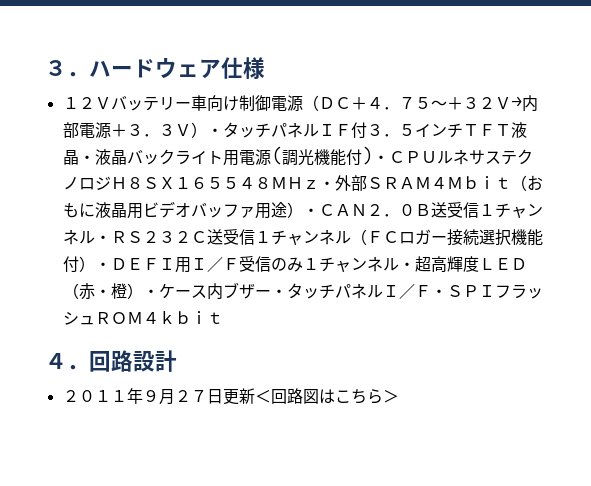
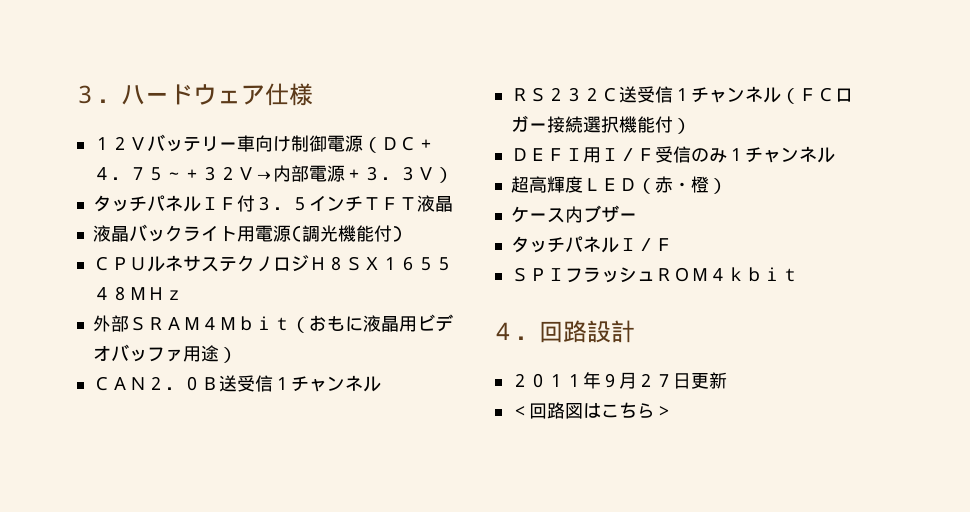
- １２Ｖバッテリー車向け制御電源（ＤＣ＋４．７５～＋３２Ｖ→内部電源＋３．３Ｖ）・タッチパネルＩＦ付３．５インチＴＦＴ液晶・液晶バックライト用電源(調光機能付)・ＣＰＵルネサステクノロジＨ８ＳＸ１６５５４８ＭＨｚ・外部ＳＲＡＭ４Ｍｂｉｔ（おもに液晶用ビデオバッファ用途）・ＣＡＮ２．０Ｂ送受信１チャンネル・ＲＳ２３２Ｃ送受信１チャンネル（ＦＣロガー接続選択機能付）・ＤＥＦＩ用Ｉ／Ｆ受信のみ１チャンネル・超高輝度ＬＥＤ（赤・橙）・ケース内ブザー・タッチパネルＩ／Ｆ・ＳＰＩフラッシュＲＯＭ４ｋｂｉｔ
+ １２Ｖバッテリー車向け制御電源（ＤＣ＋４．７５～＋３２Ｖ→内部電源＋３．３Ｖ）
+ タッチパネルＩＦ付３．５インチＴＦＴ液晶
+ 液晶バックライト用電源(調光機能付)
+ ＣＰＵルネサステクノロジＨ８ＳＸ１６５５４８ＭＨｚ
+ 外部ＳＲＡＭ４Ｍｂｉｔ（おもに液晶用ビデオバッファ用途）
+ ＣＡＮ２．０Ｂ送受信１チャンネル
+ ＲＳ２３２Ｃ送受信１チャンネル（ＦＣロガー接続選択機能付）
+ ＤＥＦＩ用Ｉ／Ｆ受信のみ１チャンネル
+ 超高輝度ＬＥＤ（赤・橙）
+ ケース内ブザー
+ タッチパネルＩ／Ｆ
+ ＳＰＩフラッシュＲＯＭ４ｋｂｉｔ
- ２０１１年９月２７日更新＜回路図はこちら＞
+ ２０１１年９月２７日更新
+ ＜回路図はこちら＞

------------------------------

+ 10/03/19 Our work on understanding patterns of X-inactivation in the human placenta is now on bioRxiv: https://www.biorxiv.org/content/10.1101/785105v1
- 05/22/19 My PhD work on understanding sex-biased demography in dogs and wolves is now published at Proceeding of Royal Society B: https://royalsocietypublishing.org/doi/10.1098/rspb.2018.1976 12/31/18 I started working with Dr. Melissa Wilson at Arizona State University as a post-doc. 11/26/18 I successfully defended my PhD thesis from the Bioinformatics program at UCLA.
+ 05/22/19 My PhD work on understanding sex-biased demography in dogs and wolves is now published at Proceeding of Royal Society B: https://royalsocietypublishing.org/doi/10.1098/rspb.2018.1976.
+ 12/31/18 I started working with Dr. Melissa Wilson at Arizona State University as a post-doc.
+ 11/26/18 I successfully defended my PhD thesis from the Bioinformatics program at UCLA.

------------------------------

### About this exercise
Please show the lines of the material that contain the string "Arizona".

### Answer for the task
- 05/22/19 My PhD work on understanding sex-biased demography in dogs and wolves is now published at Proceeding of Royal Society B: https://royalsocietypublishing.org/doi/10.1098/rspb.2018.1976 12/31/18 I started working with Dr. Melissa Wilson at Arizona State University as a post-doc. 11/26/18 I successfully defended my PhD thesis from the Bioinformatics program at UCLA.
+ 12/31/18 I started working with Dr. Melissa Wilson at Arizona State University as a post-doc.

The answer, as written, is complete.